DATA TO PROCESS:
Start of Block

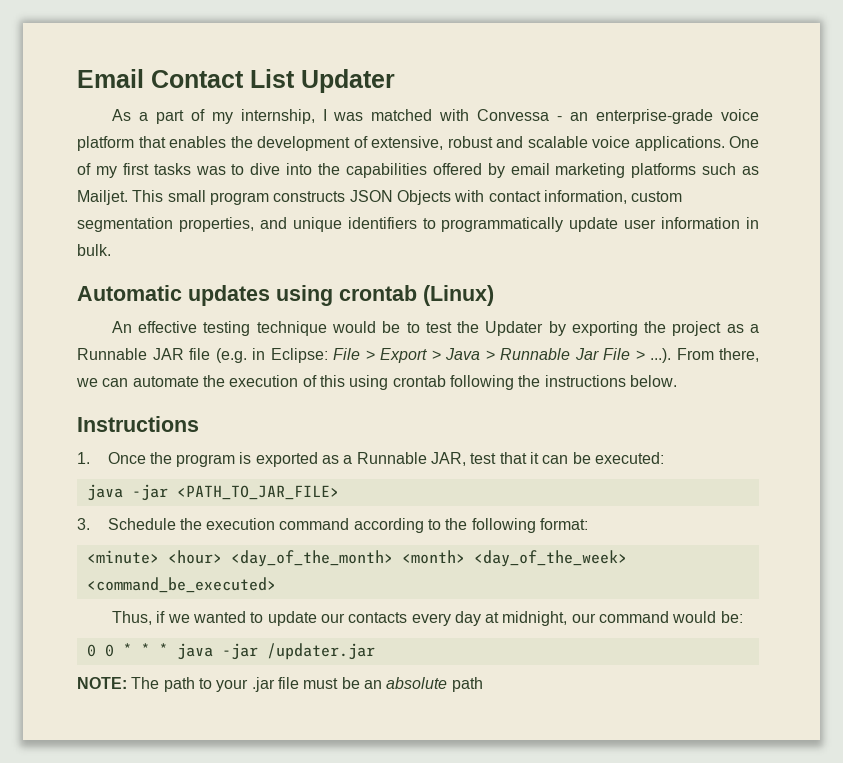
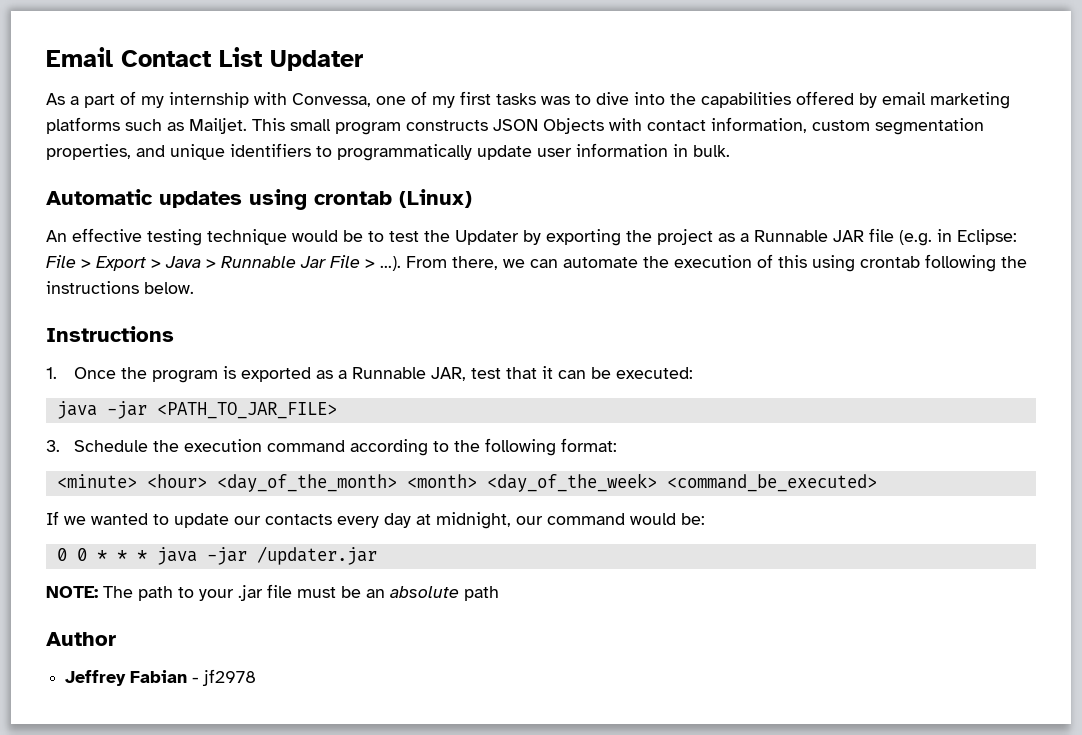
[240,109,759,124] [77,136,759,151] internship, I was matched with Convessa - an enterprise-grade voice platform that enables the development of extensive, robust and scalable voice applications. One -> [169,92,406,108] internship with Convessa, one
[111,611,166,625] Thus, if -> [46,511,59,525] If
(483, 684) none -> [46,632,116,646] [65,669,257,686] // Author // Jeffrey Fabian - jf2978

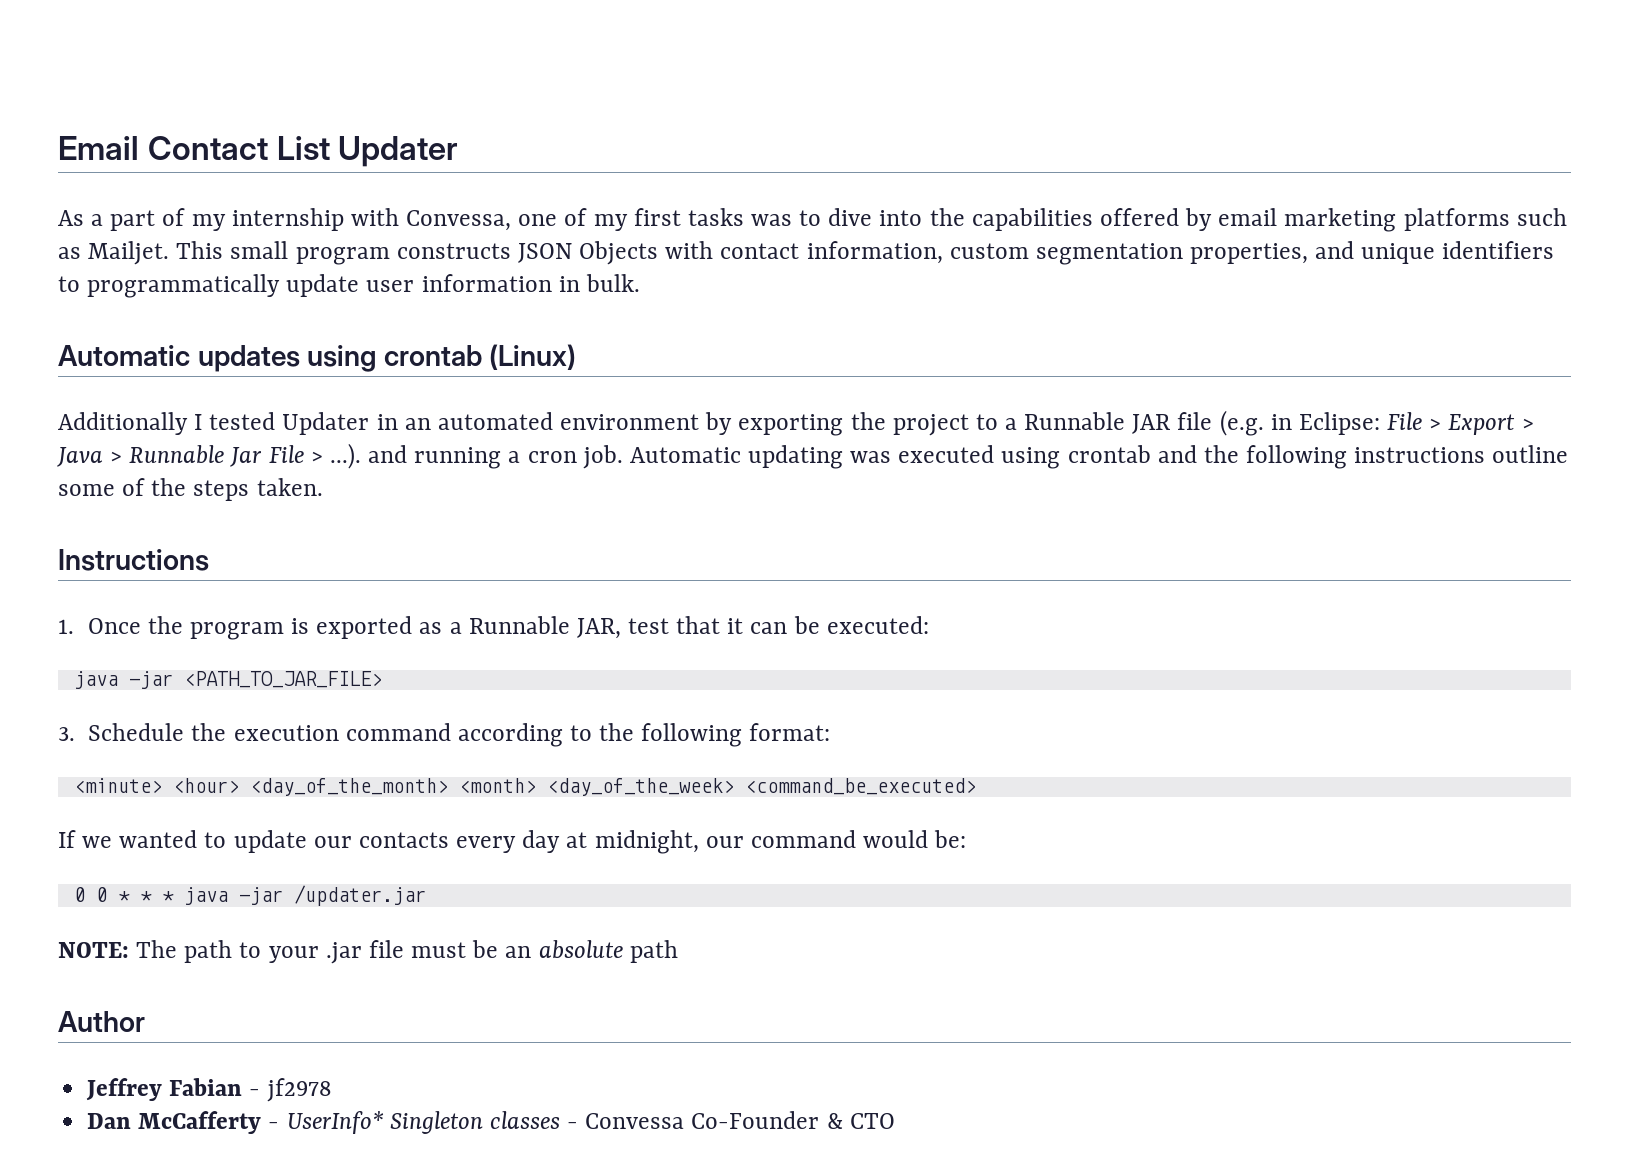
[46,228,519,246] An effective testing technique would be to test the Updater -> [58,412,700,435] Additionally I tested Updater in an automated environment
[718,233,735,242] as -> [975,414,998,430] to
[406,254,1027,272] [46,281,194,294] From there, we can automate the execution of this using crontab following the instructions below. -> [368,445,1569,469] [58,478,323,501] and running a cron job. Automatic updating was executed using crontab and the following instructions outline some of the steps taken.
(257, 677) none -> [87,1111,895,1134] // Dan McCafferty - UserInfo* Singleton classes - Convessa Co-Founder & CTO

End of Block

WHAT THE TASK REQUIRES: Every line above is to be returned exactly, with its pictures removed.

RESPONSE TO THIS EXERCISE:
[240,109,759,124] [77,136,759,151] internship, I was matched with Convessa - an enterprise-grade voice platform that enables the development of extensive, robust and scalable voice applications. One -> [169,92,406,108] internship with Convessa, one
[111,611,166,625] Thus, if -> [46,511,59,525] If
(483, 684) none -> [46,632,116,646] [65,669,257,686] // Author // Jeffrey Fabian - jf2978

[46,228,519,246] An effective testing technique would be to test the Updater -> [58,412,700,435] Additionally I tested Updater in an automated environment
[718,233,735,242] as -> [975,414,998,430] to
[406,254,1027,272] [46,281,194,294] From there, we can automate the execution of this using crontab following the instructions below. -> [368,445,1569,469] [58,478,323,501] and running a cron job. Automatic updating was executed using crontab and the following instructions outline some of the steps taken.
(257, 677) none -> [87,1111,895,1134] // Dan McCafferty - UserInfo* Singleton classes - Convessa Co-Founder & CTO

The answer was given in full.